Portland Trail Blazers v Sacramento Kings Photo by Ezra Shaw/Getty Images

De’Aaron Fox’s rookie year with the Kings was not good — as most rookie seasons are. He was zippy, but not yet dynamic. Players missing games against him was a great joke, but his numbers didn’t scream future All-Star. His year didn’t indicate that would be come the leader of a fun, surprisingly competent Kings team. The last part of the previous sentence seemed impossible on its own merits because, well, Kangz.

But that’s what happened. The Kings are fun and kind of good. In his sophomore year, Fox has made the leap. He’s now smooth in the pick-and-roll a year after being all over the place. Defensively, he looks like a player that got stronger and learned all of the mistakes he made as a rookie. Fox certainly wasn’t making this play as a rookie or even handling that situation calmly.

And a year after the Kings were 30th in pace, they are now third in the league and playing into what might be Fox’s best attribute: his speed. This whole set, starting with the spacing around him, is designed around his ability to beat Josh Richardsonwho is an awesome defender — with his speed and then make a play. This is what a team knowing it has something in its young player just letting it — whatever it is — happen:

Instead of this breakout season, Fox could have taken a mini-leap in 2018-19, getting marginally better in a few areas, but not really clicking all the way and flourishing. It could have been more flashes of his talent, but it not coming all together in a way that means something — the league is full of young guards like this. The 2017 NBA Draft class in particular has a few players who fit that mold.

Instead, Fox’s assists jumped from 4.4 per game to 7.1 with a turnover rate that is only 1.2 points higher than last season, per basketball-reference. His three-point shooting is up too, rising from a basically-useless 30.7 percent to a respectable 36.4 percent on .6 more attempts per game. Perhaps most importantly, Fox has gone form shooting 56.2 percent on shot under five feet to 63.4 percent this season. That’s a leap from around nine percent below league average to league average, per nba.com/stats.

This jump for Fox also matters because it’s major reason why the Kings are good and should be in your League Pass rotation. Harry Giles’ flashes of skill and Buddy Hield being one of the best shooters in the league this year are good reasons to watch Sacramento too. And yes the Kings probably should have picked Luka Doncic, but Marvin Bagley does things that are good and fun. There is something there, a light bulb that has been turned on after years doing nothing to push through the purple-tinted darkness in Sacramento. But Fox is the switch turning the light bulb on — without him, the playoffs (and the NBA’s longest playoff drought) would beyond impossible for the Kings. The odds aren’t in their favor, but this is as close as they’ve been in year. That’s hope.
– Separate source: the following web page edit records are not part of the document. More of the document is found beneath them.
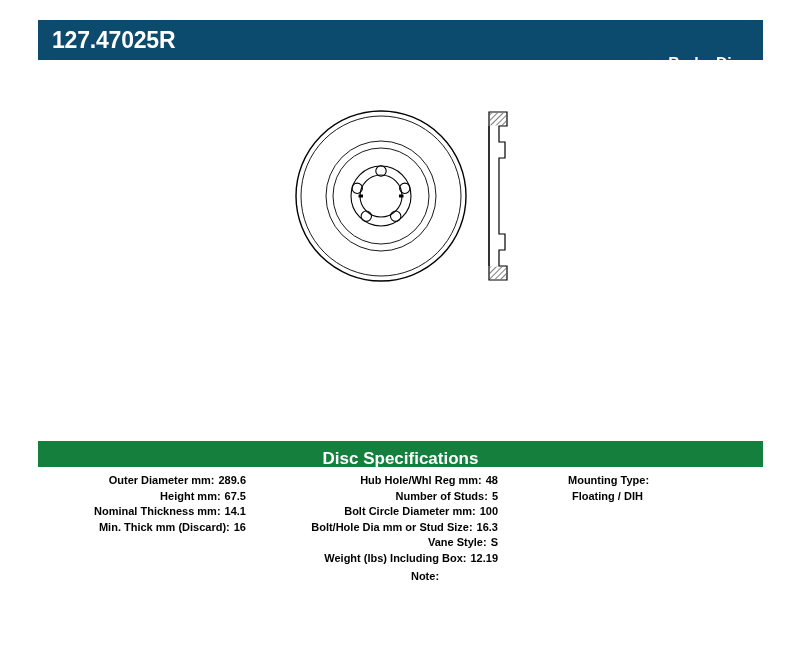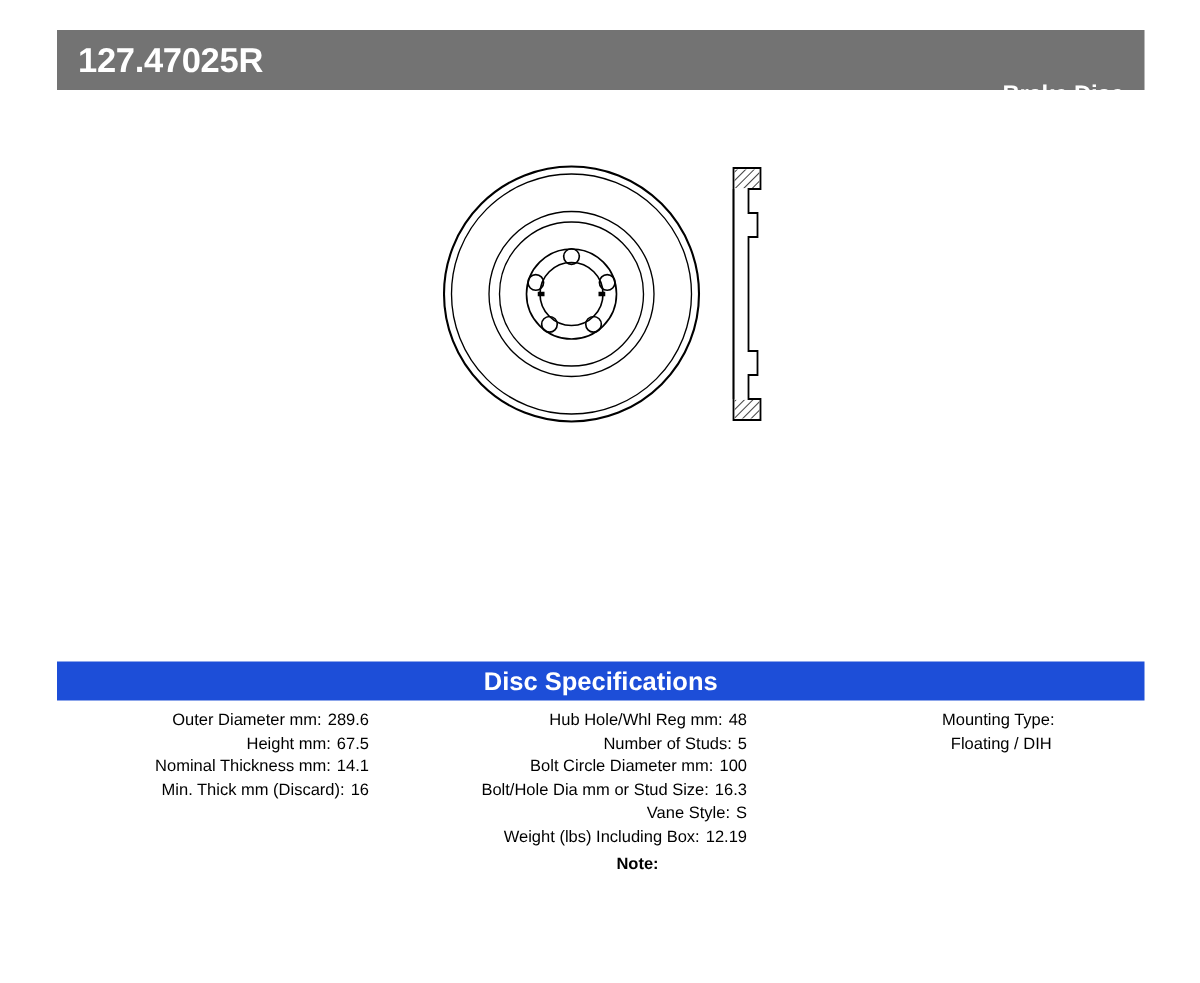"127.47025R" .header-bar { background: #737373 -> #0c4a6e }
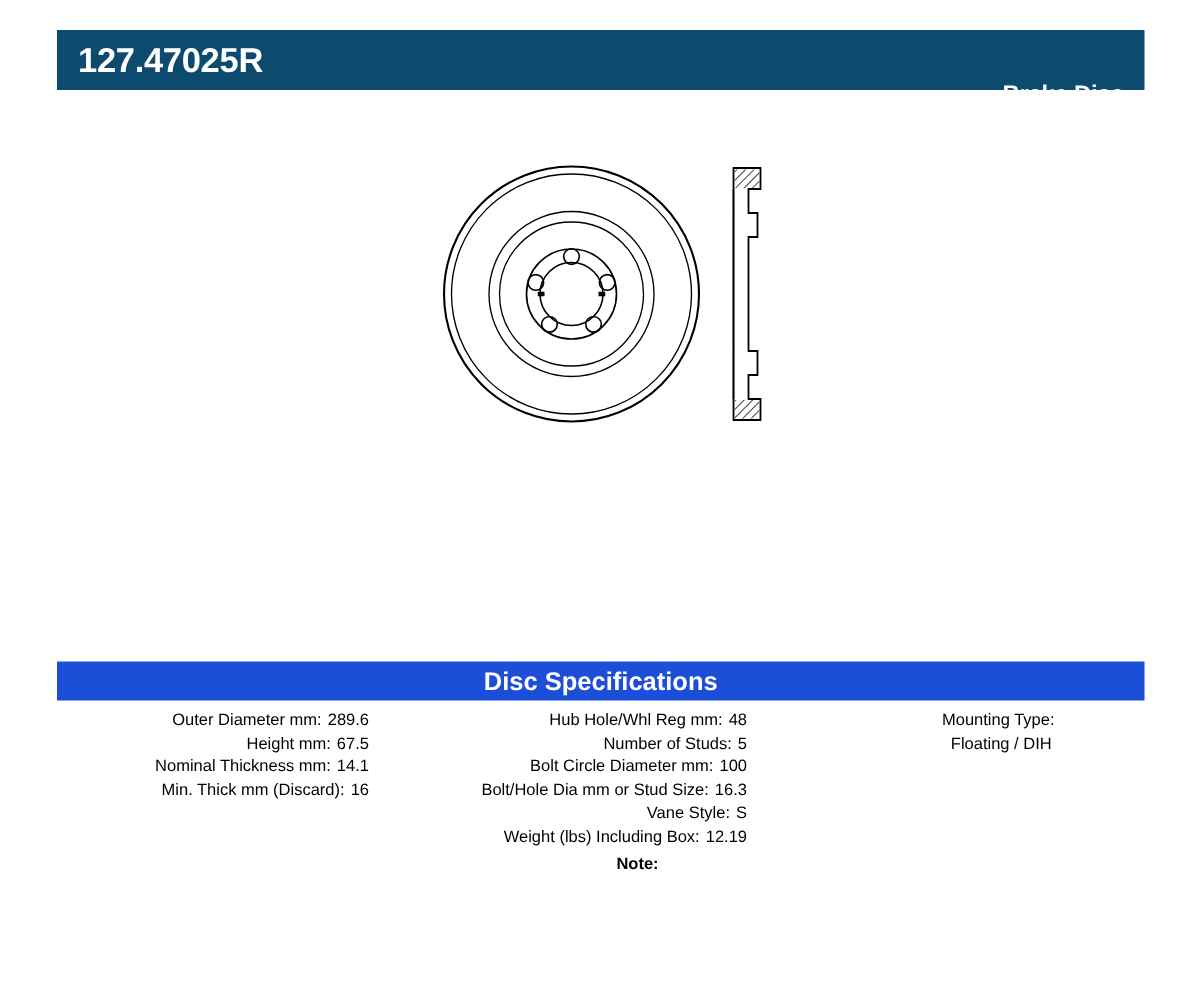"Disc Specifications" .spec-title-bar { align-items: center -> flex-end; background: #1d4ed8 -> #15803d }
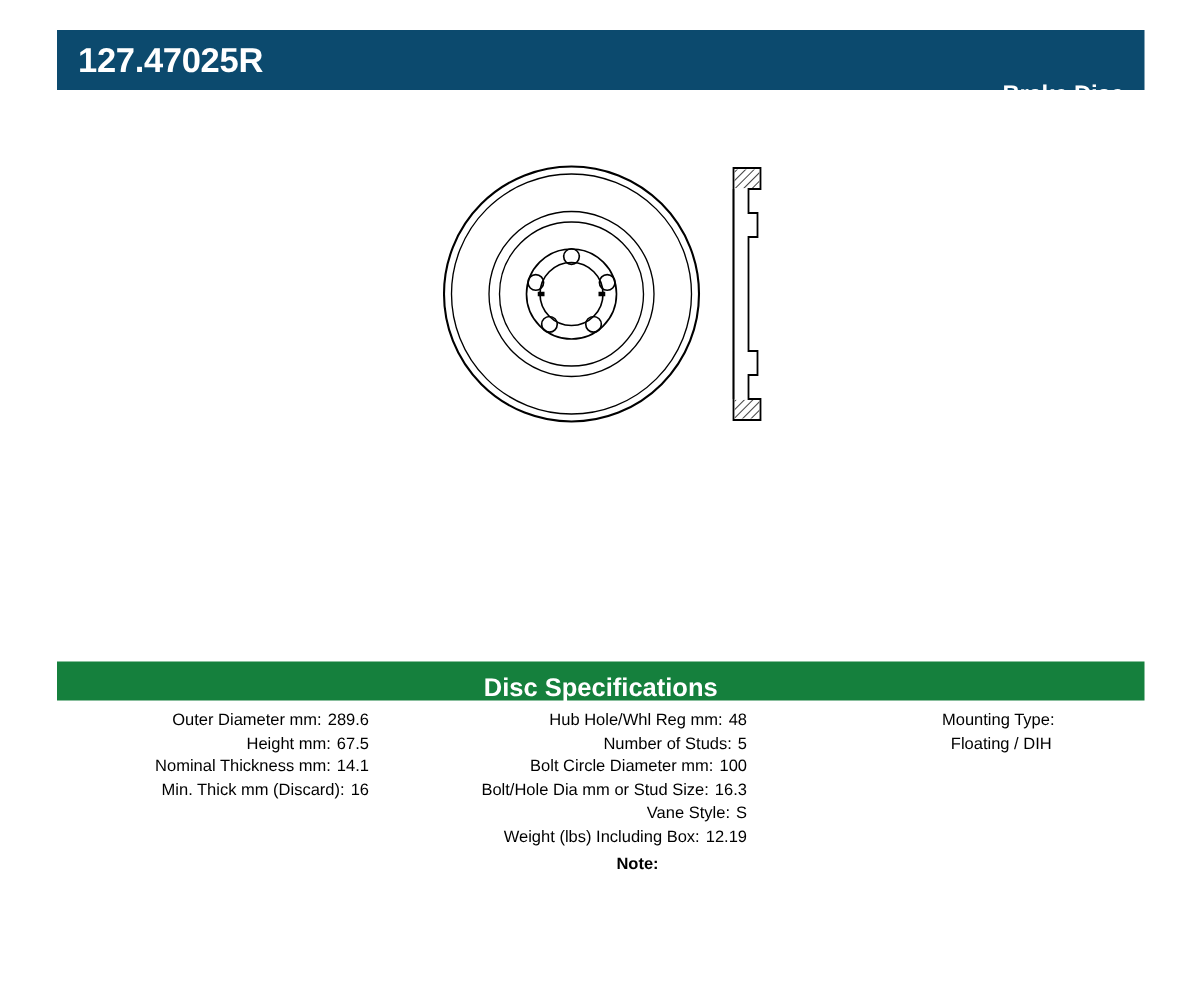"Outer Diameter mm:" .spec-row { align-items: center -> flex-start; font-weight: normal -> bold }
Fox, for his team and the other 29, serves as a reminder that it takes time for young players to figure things out. It can take a season — or maybe two — for a player to get their wits about them and understand how to implement themself and their game in the NBA. Keep that in mind watching and evaluating Collin Sexton. Sexton, for what it’s worth, is having a similar year to Fox’s rookie season, is playing in a similar-ish situation and is having similar issues, although Sexton is shooting worse on shots under five feet than Fox did as a rookie.

Like Fox, Sexton is playing for one of the league’s slowest teams despite speed being one of his defining attributes. Maybe getting the tempo just right next year — and not rushing or dragging — can unleash the best of Sexton in the same way it unlocked Fox.

Sometimes it doesn’t happen for players, but it is often as clear when it does. It can inject new life into teams that otherwise would be laughed off. Fox is zippy, dynamic proof — he is what hope for young players, and their teams, looks like.